Rather than consider the differences in how Kundukhov accounted for himself in comparison with assumptions that we bring as researchers in reading his text today, the discussion turned on the theme of betrayal. Given his earlier loyalty to the Tsar, was Kundukhov really oblivious to the charge that he had betrayed Russia? In answering this question, Ruslan stressed that the Russian government willingly accepted Kundukhov’s request to lead a convoy of rebels across the border. The context to this event was the aftermath of the Crimean War, when the Russian government was worried about Muslim populations in the Black Sea region, including the Crimea, who could serve as auxiliary forces in support of the Ottoman Empire in the event of future military conflict. In response, the government forcibly deported hundreds of thousands of people from the region. Rather than clashing with the official position, Kundukhov was actually working in line with Russian policy.

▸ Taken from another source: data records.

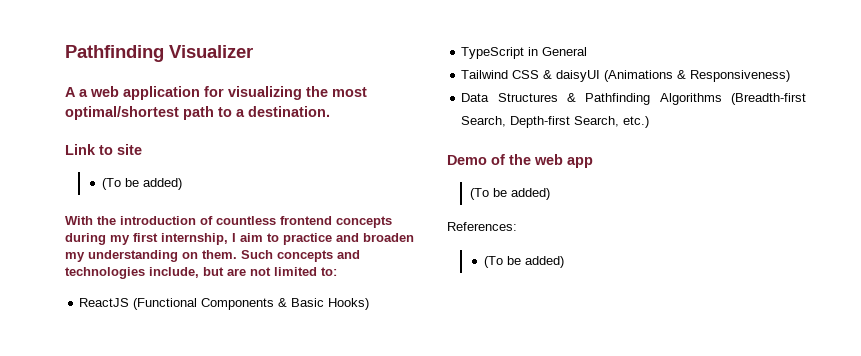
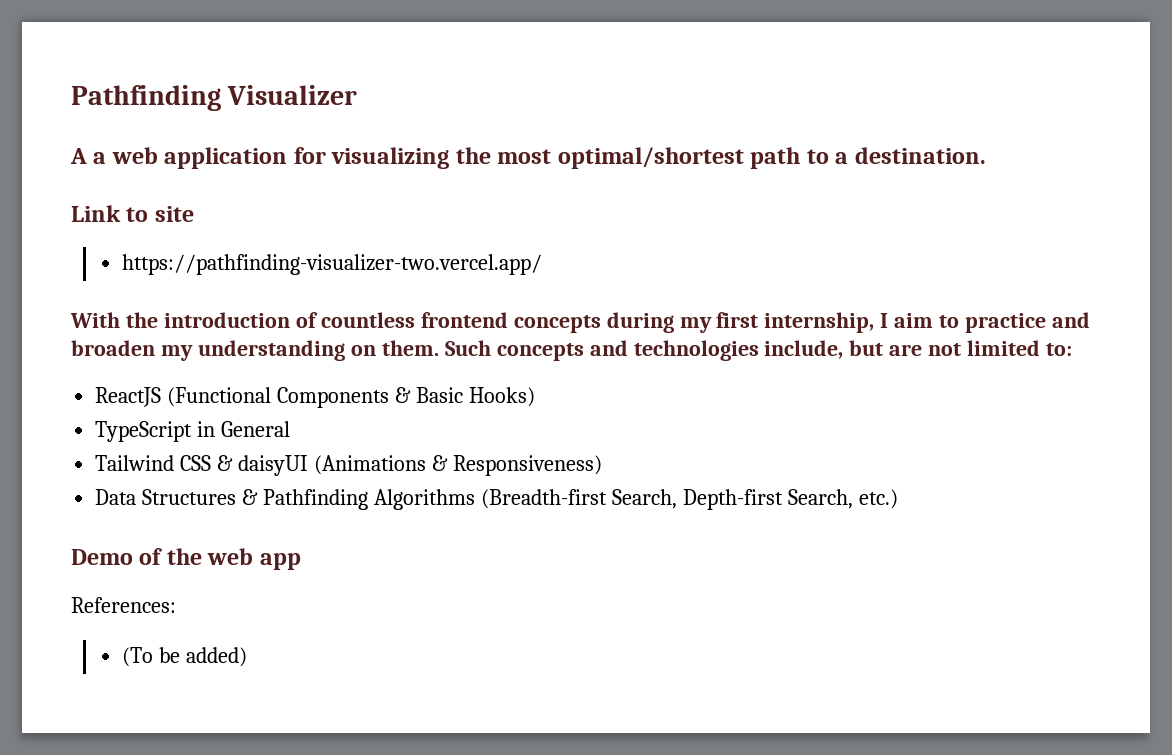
[101,178,182,190] (To be added) -> [122,254,543,275] https://pathfinding-visualizer-two.vercel.app/
[469,188,550,200] // (To be added) -> (301, 561) none

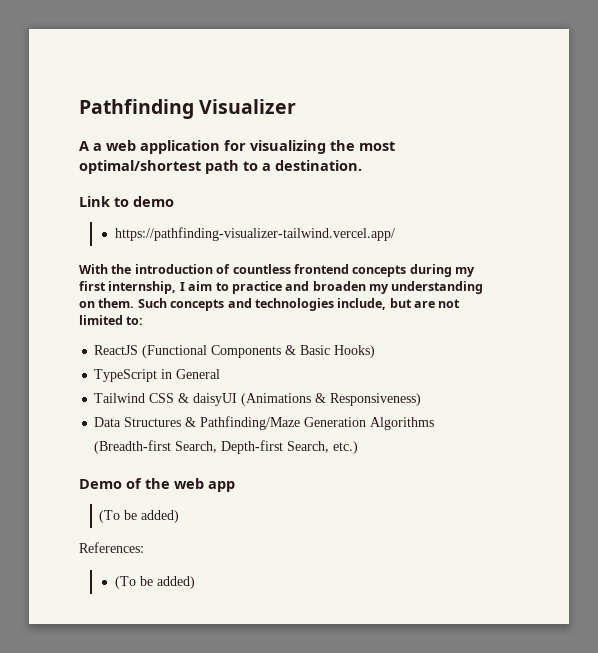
[154,206,194,222] [122,254,543,275] site // https://pathfinding-visualizer-two.vercel.app/ -> [133,196,174,207] [114,227,395,241] demo // https://pathfinding-visualizer-tailwind.vercel.app/
[263,489,369,510] Pathfinding -> [200,416,367,430] Pathfinding/Maze Generation
(301, 561) none -> [99,510,180,523] // (To be added)

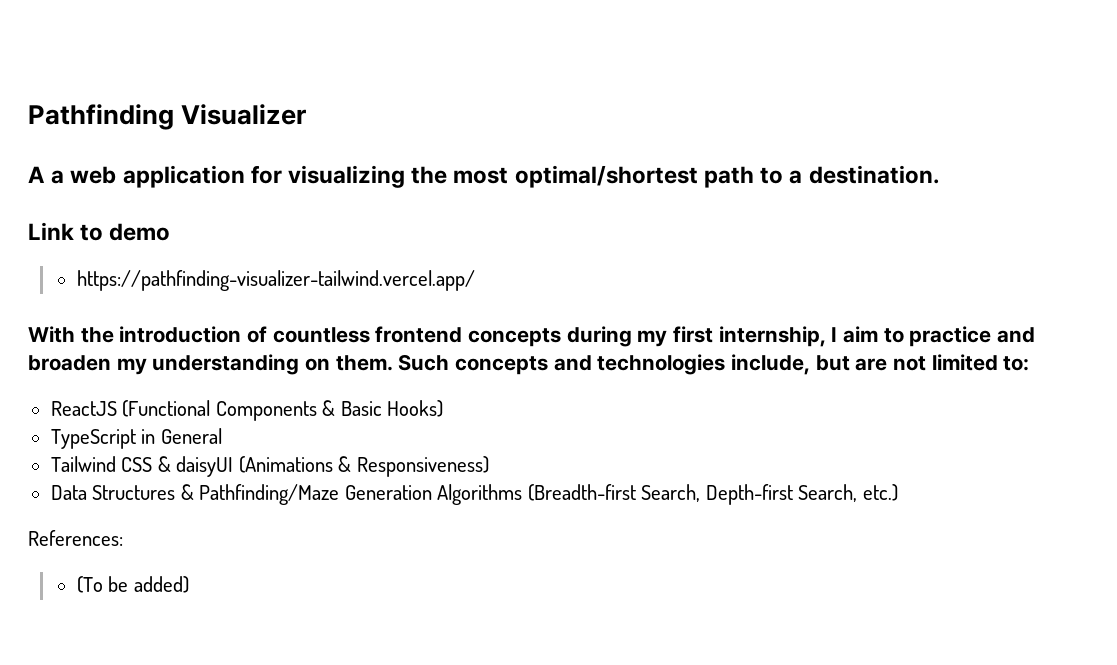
[79,478,235,492] [99,510,180,523] // Demo of the web app // (To be added) -> (898, 492) none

On the contrary, the speaker clarified, to the extent that Kundukhov may have guilty of betrayal and, as a result, felt pangs of conscience, this would have been in relation to the “gortsy” that followed him across the border. He had promised them that they would live compactly, near the border with the Russian empire, thus able to preserve a distinct regional identity. But this was not what happened. Russian diplomacy protested at the prospect of having in effect a ready army constantly on their border, and the Ottoman authorities took on board their complaint. Moreover, the Ottoman government dispersed the “gortsy” throughout its territory in order to assimilate them the more effectively.

One particular follow-up question here touched on the attitude of disappointed “gortsy” in the Ottoman empire to their leader. Since Kundukhov’s memoirs only appeared in French translation in the 1930s, there was no opportunity for his contemporaries to express disagreement or articulate counter narratives in response. However, Ruslan mentioned a case of “gortsy” breaking into his house and trying to steal from him, in an indication of the anger they felt about their poverty and his comfortable situation in exile.

In conclusion, Ruslan was able to reiterate his argument that applying retrospective national boundaries to an interpretation of Kundukhov’s text would be to miss the point. Kundukhov’s narrative crossed boundaries. Indeed, in recounting his early career he perhaps may not even have recognised them, though he did identify later a religious divide. In alluding to the unfixed, contingent nature of national identities, Ruslan agreed with speakers who cited Benedict Anderson’s discussion of imagined communities. In endorsing this line of inquiry Ruslan’s academic supervisor at HSE, Olga Iurev’na Bessmertnaia, suggested that more work should be done in moving beyond national identity indicators, focusing for example on evolving social identities.

It is to be hoped that future debates within the research and study group will pick up this critique of rigid national boundaries. Yet it is still necessary to have some boundaries, some context in relation to which given autobiographical texts are read and interpreted. Within such a comparative, transnational perspective an intertextual reading of other first-person accounts can enrich the study of Kundukhov’s self-testimony and, in turn, receive new angles of inquiry.